Considerations for Rhesus (Rh) Factor in Pregnancy

• The Rhesus (Rh) factor is a protein found on red blood cells, and if an Rh-negative mother is exposed to Rh-positive blood, she may develop antibodies against the Rh factor, leading to complications in future pregnancies 3, 4, 5, 6, 7.
• To prevent this, Rh immune globulin (RhIG) is administered to Rh-negative women at 26-30 weeks' gestation and again within 72 hours of delivery, which has been shown to be highly effective in preventing maternal Rh alloimmunization 3.
• The guidelines for the administration of RhIG vary, but most recommend routine administration at 28 weeks' gestation and after delivery, as well as after potentially sensitizing events such as miscarriage, abortion, or invasive prenatal procedures 4, 5, 7.
• The dose of RhIG also varies, but most guidelines recommend a dose of 300 micrograms at 28 weeks' gestation and after delivery, with additional doses given after potentially sensitizing events if necessary 4, 5, 6.
• It is also important to note that the detection of anti-D after administration of RhIG should be viewed with suspicion if it occurs more than 100 days after administration, as this may indicate that the dose was not adequate for antepartum protection 6.
• There are some discrepancies between guidelines regarding the management of women with weak D blood type and the optimal dose and regimen for routine antenatal prophylaxis, highlighting the need for further studies and consistent evidence-based protocols 7.

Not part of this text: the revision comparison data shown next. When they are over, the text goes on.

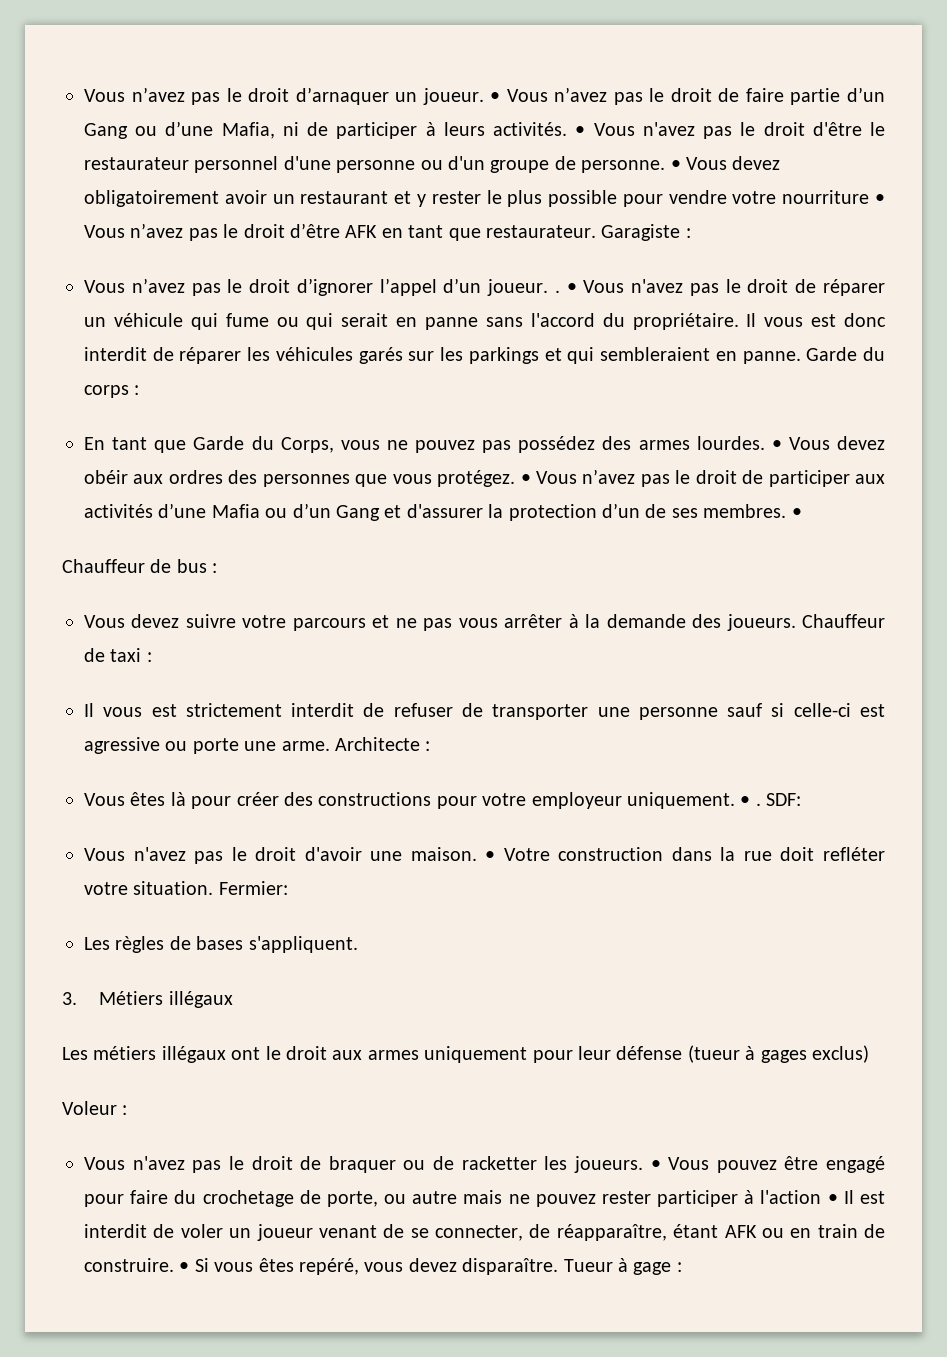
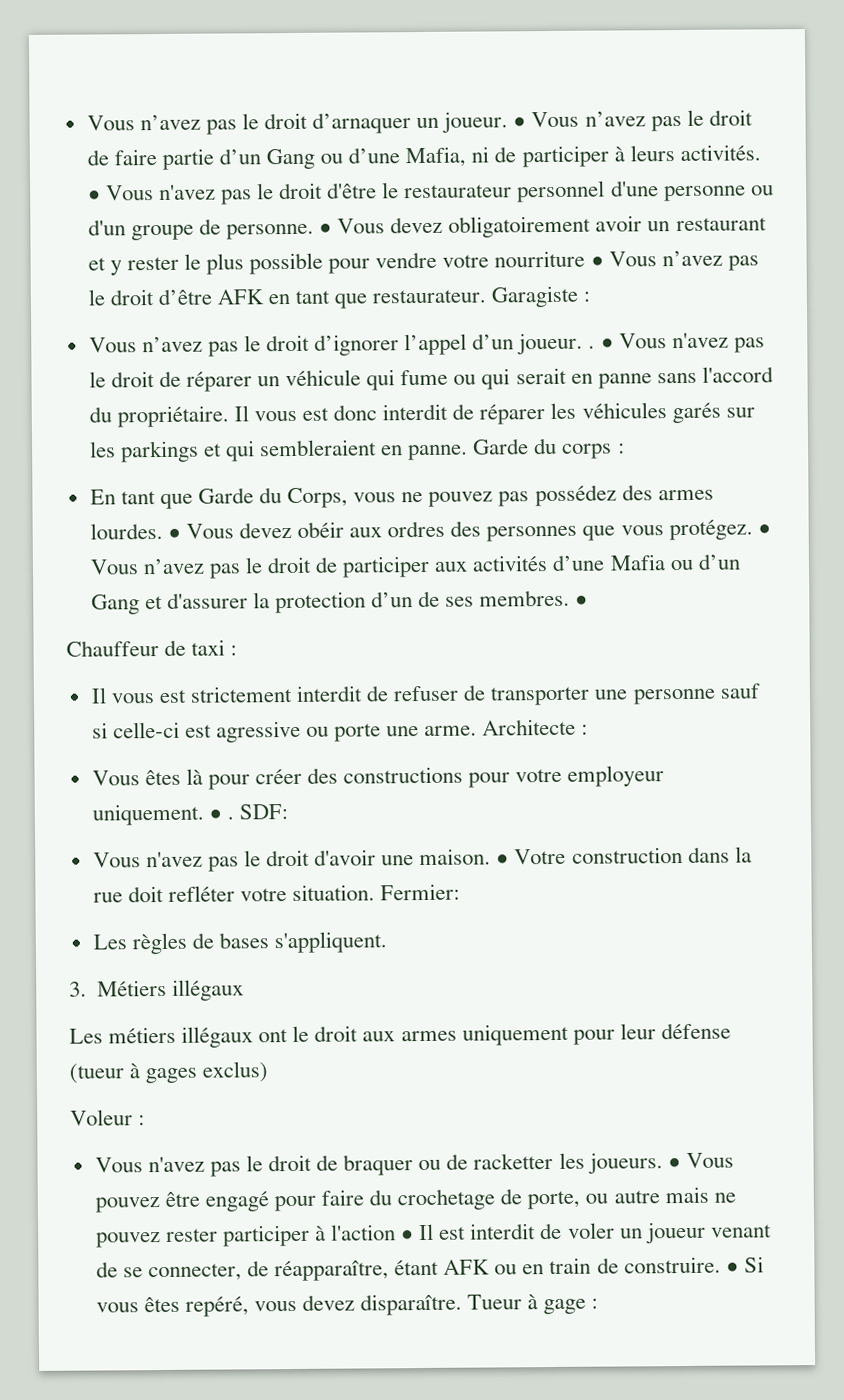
- Chauffeur de bus :
- Vous devez suivre votre parcours et ne pas vous arrêter à la demande des joueurs. Chauffeur de taxi :
+ Chauffeur de taxi :

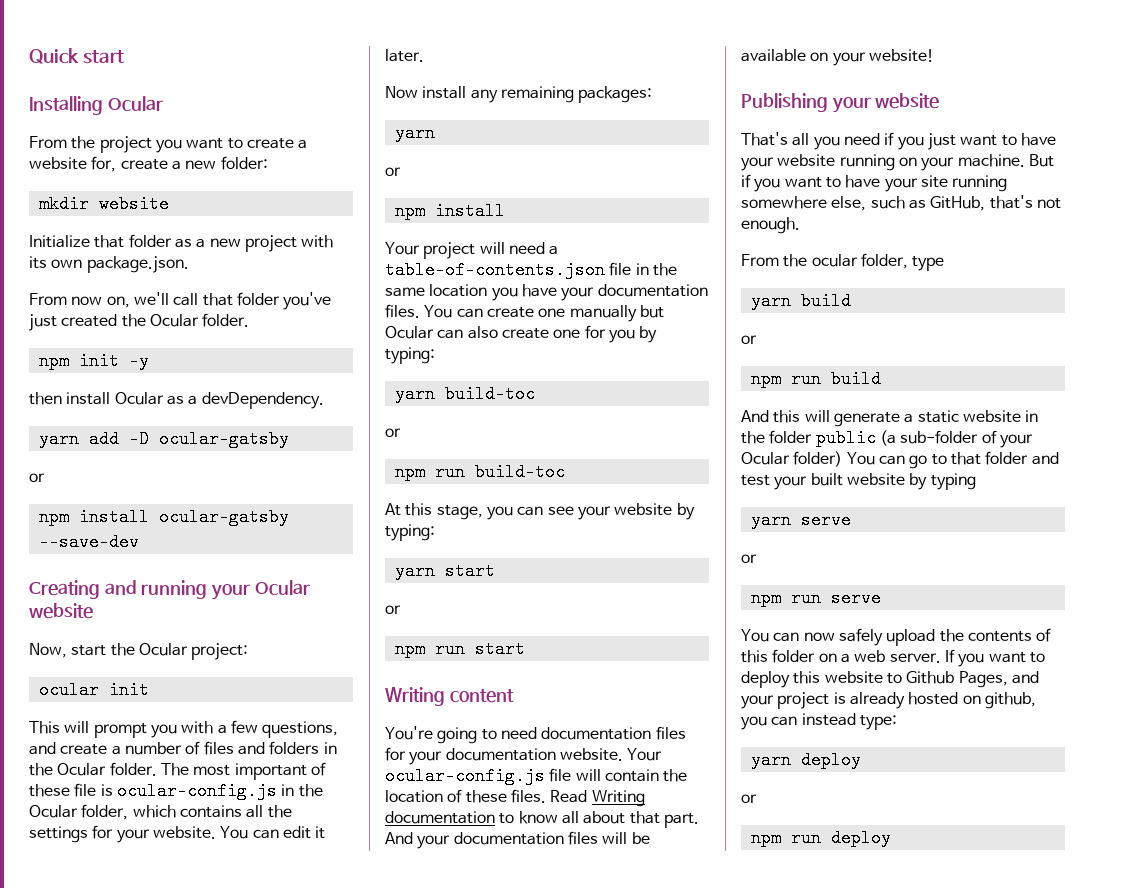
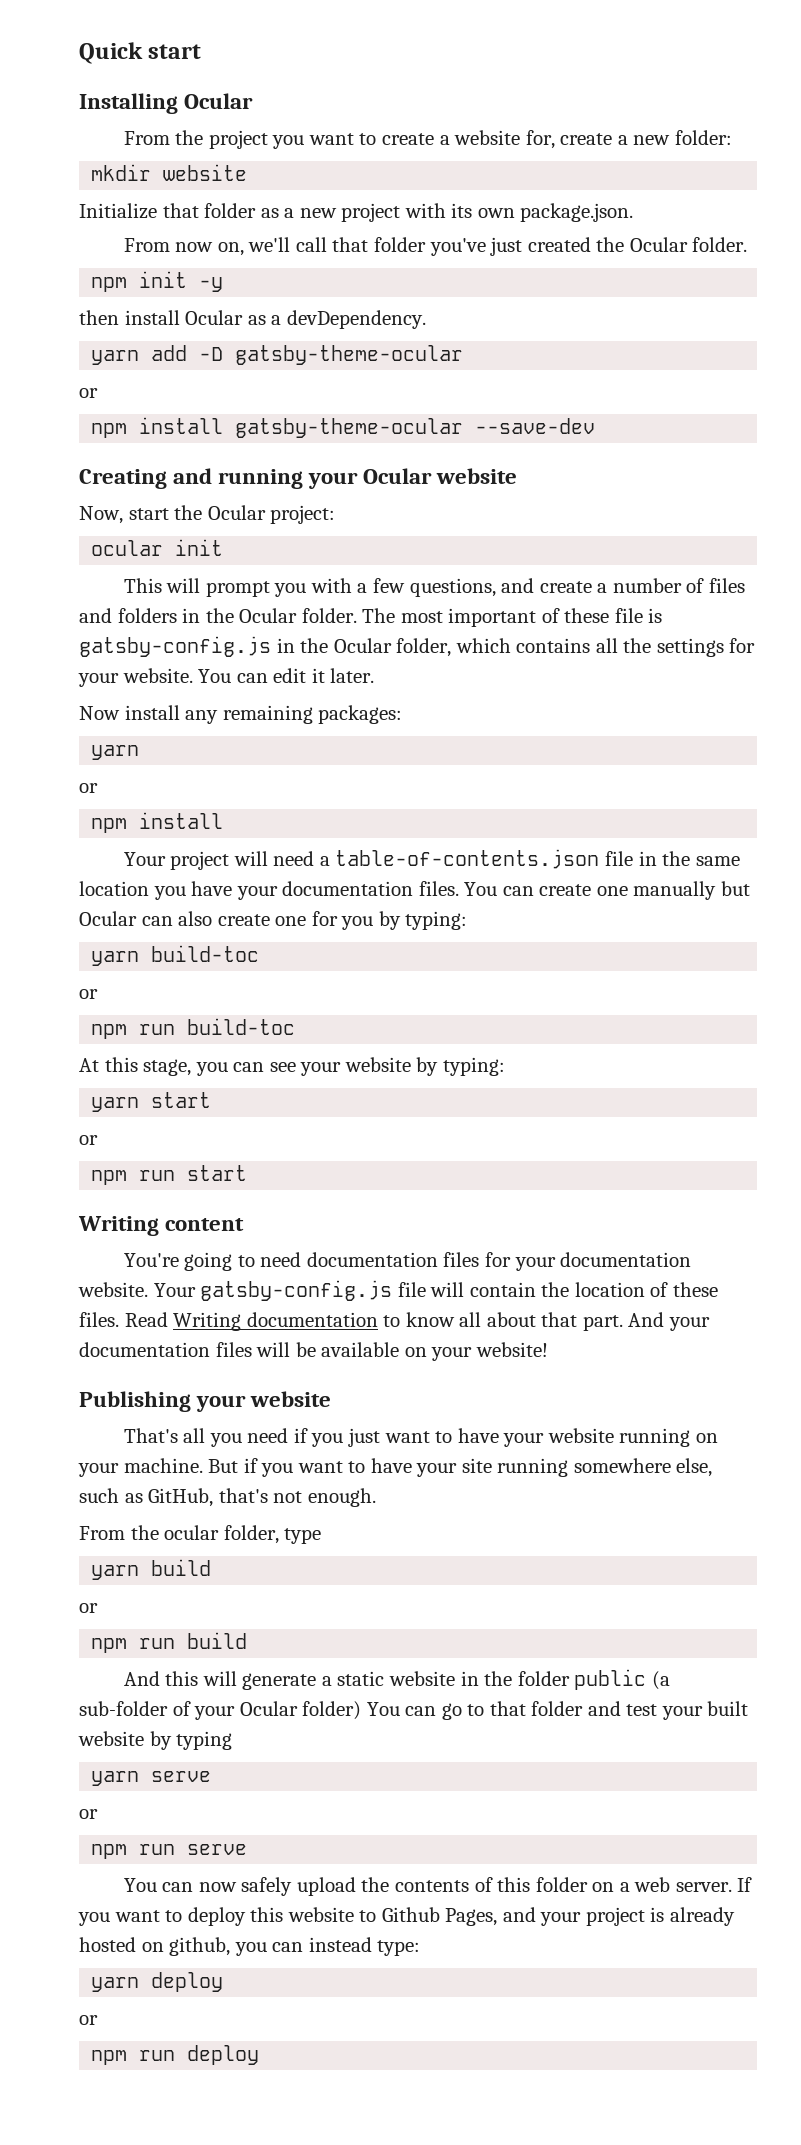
- yarn add -D ocular-gatsby
+ yarn add -D gatsby-theme-ocular
  or
- npm install ocular-gatsby --save-dev
+ npm install gatsby-theme-ocular --save-dev
- The most important of these file is ocular-config.js in the Ocular folder, which contains all the settings for your website.
+ The most important of these file is gatsby-config.js in the Ocular folder, which contains all the settings for your website.
- Your ocular-config.js file will contain the location of these files.
+ Your gatsby-config.js file will contain the location of these files.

Timing and Dosage of RhIG Administration

• Routine administration of RhIG at 28 weeks' gestation and after delivery is recommended by most guidelines 3, 4, 5, 7.
• Additional doses of RhIG may be given after potentially sensitizing events, such as miscarriage, abortion, or invasive prenatal procedures, with the dose and timing varying depending on the specific event and the guidelines being followed 4, 5, 6, 7.
• The optimal dose and regimen for routine antenatal prophylaxis is still a topic of debate, with some guidelines recommending administration between 28 and 34 weeks, while others recommend specifically at 28 weeks 7.

Special Considerations

• Women with weak D blood type should not receive anti-D, as this may cause an adverse reaction 4, 5.
• The need for prophylaxis after some sensitizing events, such as threatened, spontaneous, or surgical miscarriage, termination of pregnancy, and molar and ectopic pregnancy, is still a topic of debate, with different guidelines recommending different approaches 7.
• The optimal dose of anti-D globulin after invasive antenatal procedures, abdominal trauma, external cephalic version, and postnatal prophylaxis is also still a topic of debate, highlighting the need for further studies and consistent evidence-based protocols 7.